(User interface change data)
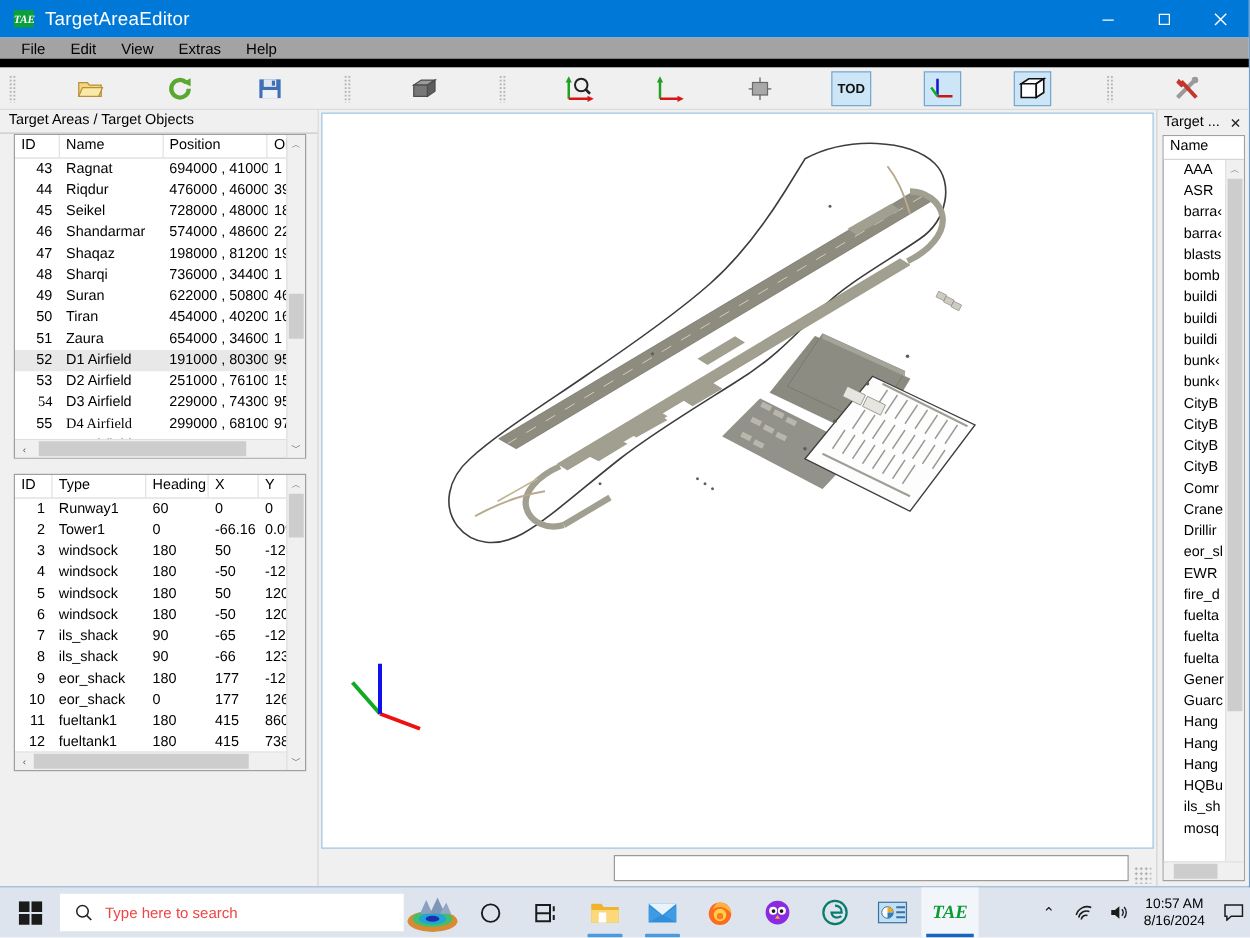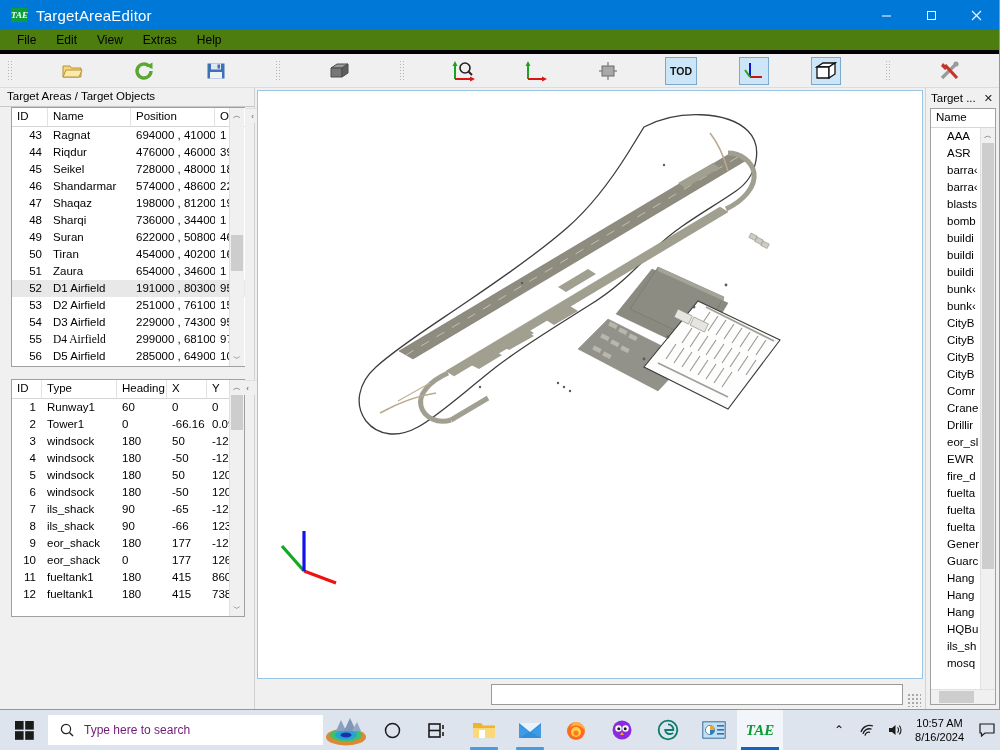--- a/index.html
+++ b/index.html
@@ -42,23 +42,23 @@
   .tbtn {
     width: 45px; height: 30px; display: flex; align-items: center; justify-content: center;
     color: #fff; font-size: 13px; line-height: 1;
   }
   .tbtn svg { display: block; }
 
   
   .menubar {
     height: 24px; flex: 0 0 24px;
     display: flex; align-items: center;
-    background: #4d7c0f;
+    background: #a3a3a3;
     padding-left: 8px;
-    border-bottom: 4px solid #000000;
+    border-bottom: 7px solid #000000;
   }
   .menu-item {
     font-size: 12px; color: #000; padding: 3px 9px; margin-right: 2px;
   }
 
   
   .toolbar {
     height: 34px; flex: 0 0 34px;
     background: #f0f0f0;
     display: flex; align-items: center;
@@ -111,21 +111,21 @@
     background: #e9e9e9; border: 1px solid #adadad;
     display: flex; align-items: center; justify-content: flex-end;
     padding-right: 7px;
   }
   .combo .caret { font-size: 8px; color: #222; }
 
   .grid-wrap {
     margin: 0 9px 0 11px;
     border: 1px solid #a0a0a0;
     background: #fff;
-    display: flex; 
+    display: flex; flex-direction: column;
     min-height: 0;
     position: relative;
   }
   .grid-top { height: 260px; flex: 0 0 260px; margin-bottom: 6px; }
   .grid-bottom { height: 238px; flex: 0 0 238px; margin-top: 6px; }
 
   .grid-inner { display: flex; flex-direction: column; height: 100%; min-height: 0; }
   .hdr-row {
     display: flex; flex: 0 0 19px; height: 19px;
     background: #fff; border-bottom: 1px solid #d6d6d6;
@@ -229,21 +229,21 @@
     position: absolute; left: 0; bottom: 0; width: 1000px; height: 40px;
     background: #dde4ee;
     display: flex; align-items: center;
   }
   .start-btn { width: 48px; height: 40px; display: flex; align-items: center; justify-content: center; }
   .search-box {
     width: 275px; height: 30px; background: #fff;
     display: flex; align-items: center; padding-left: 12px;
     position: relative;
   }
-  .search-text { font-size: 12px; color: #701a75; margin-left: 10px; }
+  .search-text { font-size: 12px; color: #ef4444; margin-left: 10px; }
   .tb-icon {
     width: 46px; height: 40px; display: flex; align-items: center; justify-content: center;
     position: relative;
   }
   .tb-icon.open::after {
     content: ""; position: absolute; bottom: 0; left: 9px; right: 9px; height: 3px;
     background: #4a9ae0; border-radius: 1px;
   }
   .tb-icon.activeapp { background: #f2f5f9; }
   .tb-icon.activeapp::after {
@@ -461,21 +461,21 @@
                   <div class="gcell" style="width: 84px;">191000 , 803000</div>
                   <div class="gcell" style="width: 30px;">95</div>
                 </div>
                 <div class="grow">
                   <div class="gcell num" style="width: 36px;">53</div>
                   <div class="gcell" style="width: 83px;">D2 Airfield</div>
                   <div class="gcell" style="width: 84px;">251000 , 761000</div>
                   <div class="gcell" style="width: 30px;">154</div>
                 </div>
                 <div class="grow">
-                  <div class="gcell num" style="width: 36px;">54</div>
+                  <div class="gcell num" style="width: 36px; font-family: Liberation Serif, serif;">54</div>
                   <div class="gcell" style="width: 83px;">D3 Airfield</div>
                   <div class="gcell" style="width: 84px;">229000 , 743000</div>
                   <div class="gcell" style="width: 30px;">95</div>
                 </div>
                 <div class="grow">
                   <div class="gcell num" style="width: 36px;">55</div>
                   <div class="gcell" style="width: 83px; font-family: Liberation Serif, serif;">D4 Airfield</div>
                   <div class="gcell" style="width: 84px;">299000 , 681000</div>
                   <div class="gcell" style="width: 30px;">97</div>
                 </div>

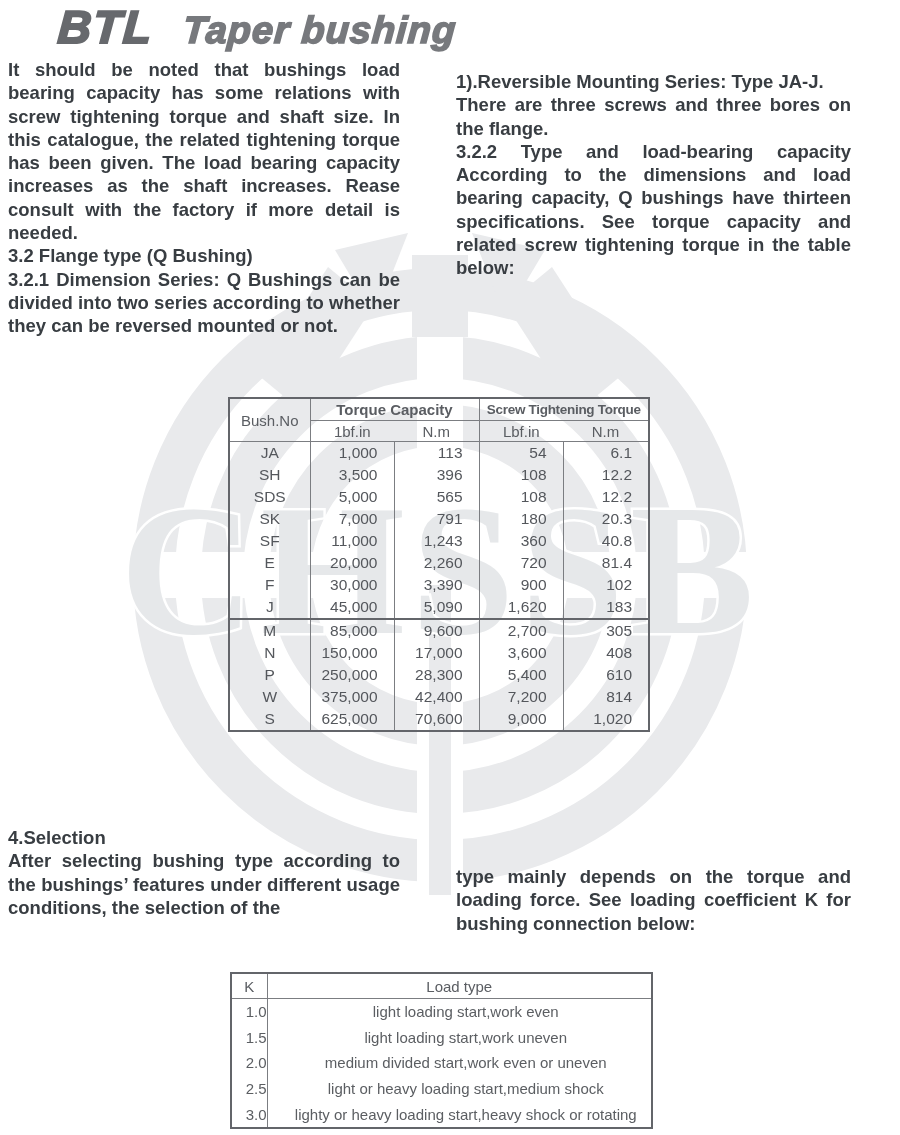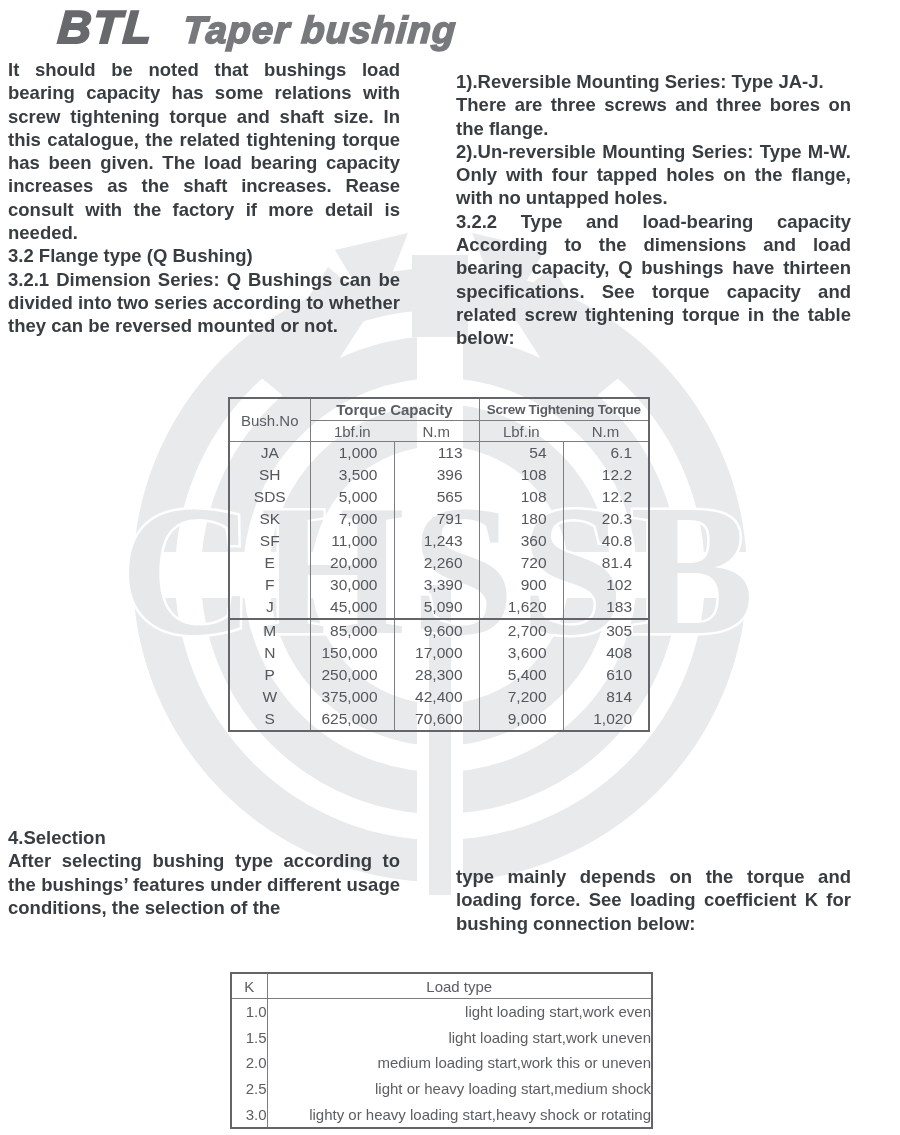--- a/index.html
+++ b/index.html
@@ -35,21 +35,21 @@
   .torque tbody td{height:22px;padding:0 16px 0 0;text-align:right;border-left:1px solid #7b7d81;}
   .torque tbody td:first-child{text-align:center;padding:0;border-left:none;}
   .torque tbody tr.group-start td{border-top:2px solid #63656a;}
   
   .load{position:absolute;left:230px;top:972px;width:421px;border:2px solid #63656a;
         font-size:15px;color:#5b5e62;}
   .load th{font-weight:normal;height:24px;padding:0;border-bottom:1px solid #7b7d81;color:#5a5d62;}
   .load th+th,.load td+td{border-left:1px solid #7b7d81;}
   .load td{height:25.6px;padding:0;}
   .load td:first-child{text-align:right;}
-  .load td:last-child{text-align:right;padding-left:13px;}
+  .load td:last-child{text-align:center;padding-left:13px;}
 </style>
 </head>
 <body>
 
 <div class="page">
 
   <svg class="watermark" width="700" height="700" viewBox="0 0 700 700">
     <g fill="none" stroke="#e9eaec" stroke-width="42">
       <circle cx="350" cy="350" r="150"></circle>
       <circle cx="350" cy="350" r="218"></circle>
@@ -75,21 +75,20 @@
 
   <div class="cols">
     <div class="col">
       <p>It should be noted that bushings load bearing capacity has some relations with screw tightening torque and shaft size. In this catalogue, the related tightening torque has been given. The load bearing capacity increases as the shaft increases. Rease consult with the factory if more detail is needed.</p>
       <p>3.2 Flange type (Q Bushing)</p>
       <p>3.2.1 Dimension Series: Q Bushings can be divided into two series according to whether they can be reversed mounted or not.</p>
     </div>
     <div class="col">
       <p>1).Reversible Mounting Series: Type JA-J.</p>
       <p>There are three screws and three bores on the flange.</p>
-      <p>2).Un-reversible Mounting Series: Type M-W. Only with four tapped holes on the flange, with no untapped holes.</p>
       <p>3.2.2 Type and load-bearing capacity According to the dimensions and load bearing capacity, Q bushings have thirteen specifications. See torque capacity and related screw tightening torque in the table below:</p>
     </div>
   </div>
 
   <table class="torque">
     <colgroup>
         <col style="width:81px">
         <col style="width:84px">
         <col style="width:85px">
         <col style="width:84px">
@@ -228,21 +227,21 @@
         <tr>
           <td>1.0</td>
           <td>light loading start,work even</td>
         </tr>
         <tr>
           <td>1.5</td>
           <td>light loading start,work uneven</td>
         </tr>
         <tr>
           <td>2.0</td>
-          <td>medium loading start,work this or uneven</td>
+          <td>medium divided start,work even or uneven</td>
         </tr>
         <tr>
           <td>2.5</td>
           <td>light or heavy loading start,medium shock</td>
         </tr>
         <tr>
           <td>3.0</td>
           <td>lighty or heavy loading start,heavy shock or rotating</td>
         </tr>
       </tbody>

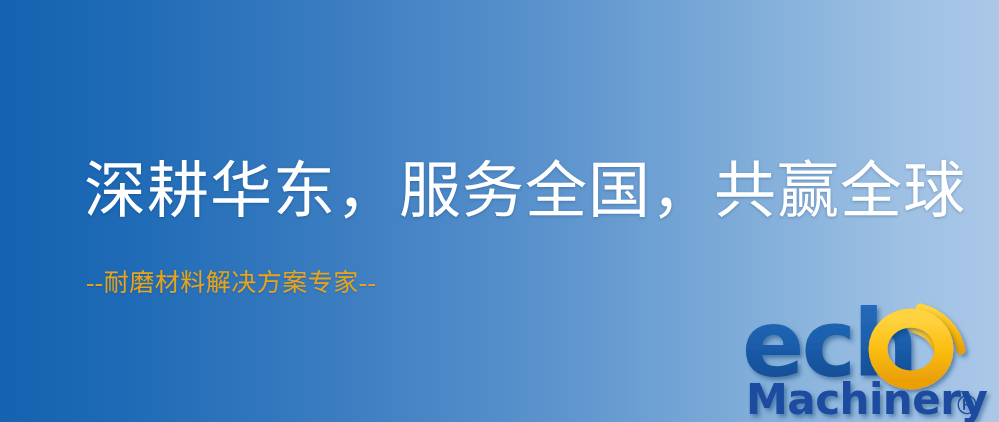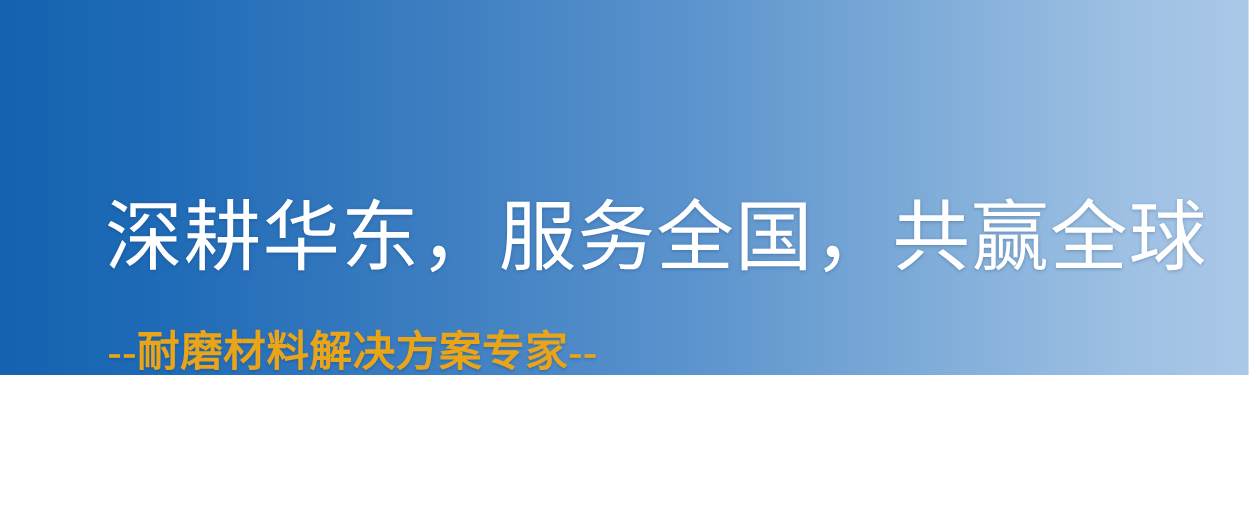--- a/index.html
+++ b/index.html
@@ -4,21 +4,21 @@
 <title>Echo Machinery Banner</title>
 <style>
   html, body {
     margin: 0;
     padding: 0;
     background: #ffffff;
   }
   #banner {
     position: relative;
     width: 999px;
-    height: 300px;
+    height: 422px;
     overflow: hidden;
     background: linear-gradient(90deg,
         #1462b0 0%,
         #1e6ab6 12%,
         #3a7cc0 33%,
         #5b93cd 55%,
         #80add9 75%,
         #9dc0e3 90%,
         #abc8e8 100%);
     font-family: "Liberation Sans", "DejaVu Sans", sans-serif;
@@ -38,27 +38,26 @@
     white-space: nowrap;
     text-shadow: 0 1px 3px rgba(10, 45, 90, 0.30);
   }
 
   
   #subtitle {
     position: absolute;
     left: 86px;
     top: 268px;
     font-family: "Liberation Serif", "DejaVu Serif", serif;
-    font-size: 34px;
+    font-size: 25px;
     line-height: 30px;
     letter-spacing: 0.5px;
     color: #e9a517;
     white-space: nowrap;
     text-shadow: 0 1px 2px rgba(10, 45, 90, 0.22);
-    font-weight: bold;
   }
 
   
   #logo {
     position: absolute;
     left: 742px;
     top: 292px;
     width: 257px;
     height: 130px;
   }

[Problem statement]
Wherever the string "Airfield" appears in the records above, copy the line it sits in.

[Answer]
                   <div class="gcell" style="width: 83px;">D2 Airfield</div>
                   <div class="gcell" style="width: 83px;">D3 Airfield</div>
                   <div class="gcell" style="width: 83px; font-family: Liberation Serif, serif;">D4 Airfield</div>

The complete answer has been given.